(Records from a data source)
*** Begin section ***
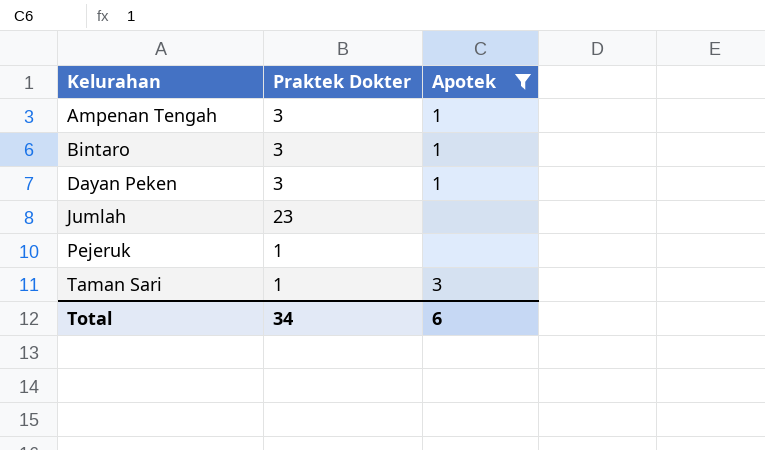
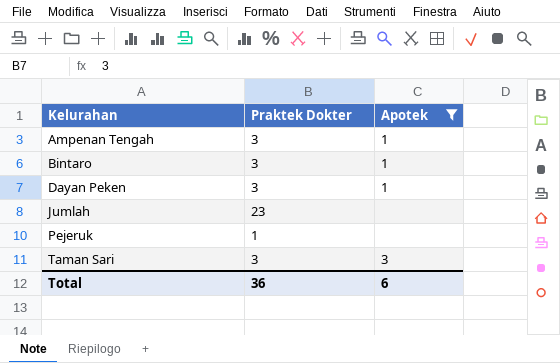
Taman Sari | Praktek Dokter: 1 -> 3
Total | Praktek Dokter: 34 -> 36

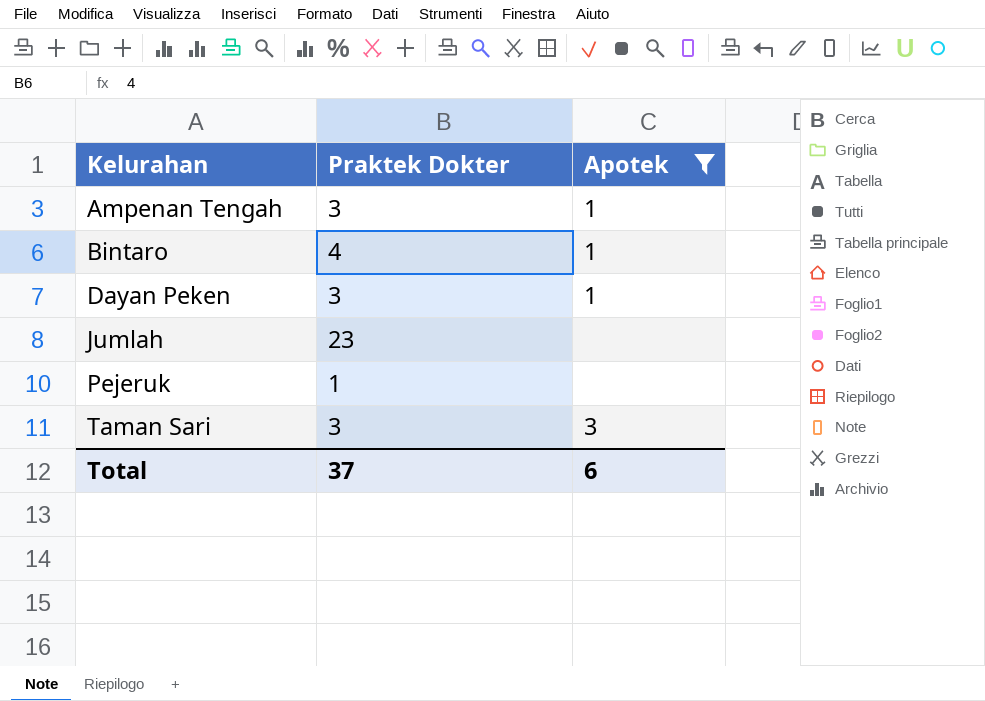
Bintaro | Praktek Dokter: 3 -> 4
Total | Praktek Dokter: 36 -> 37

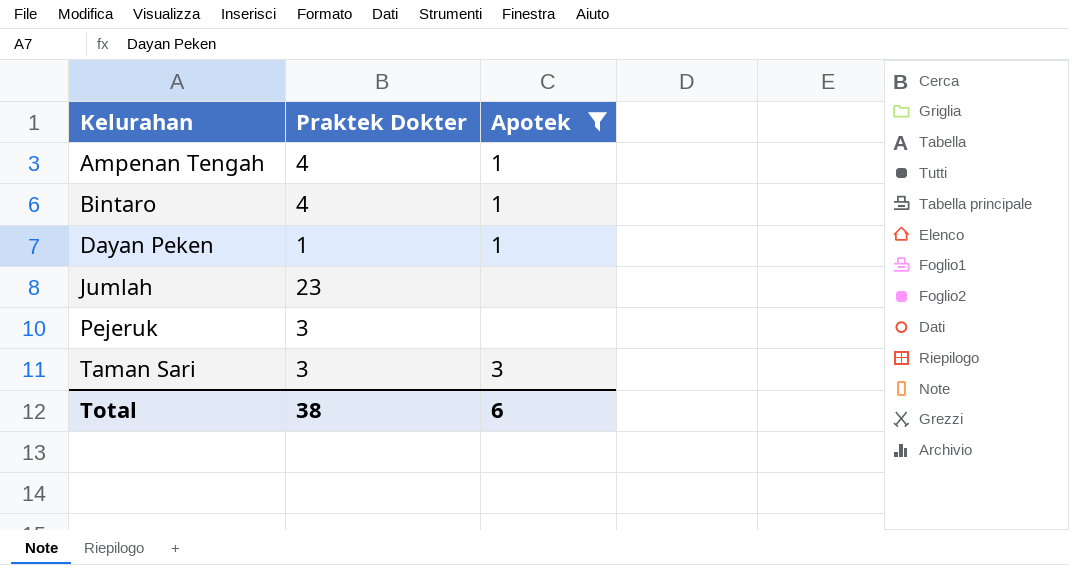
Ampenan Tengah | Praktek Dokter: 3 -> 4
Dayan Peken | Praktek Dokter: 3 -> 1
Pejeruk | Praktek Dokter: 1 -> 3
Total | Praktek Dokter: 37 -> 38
*** End section ***
## Problem details
Copy from the entries above each line in which the string "Total" can be found.

## Answer to this problem
Total | Praktek Dokter: 34 -> 36
Total | Praktek Dokter: 36 -> 37
Total | Praktek Dokter: 37 -> 38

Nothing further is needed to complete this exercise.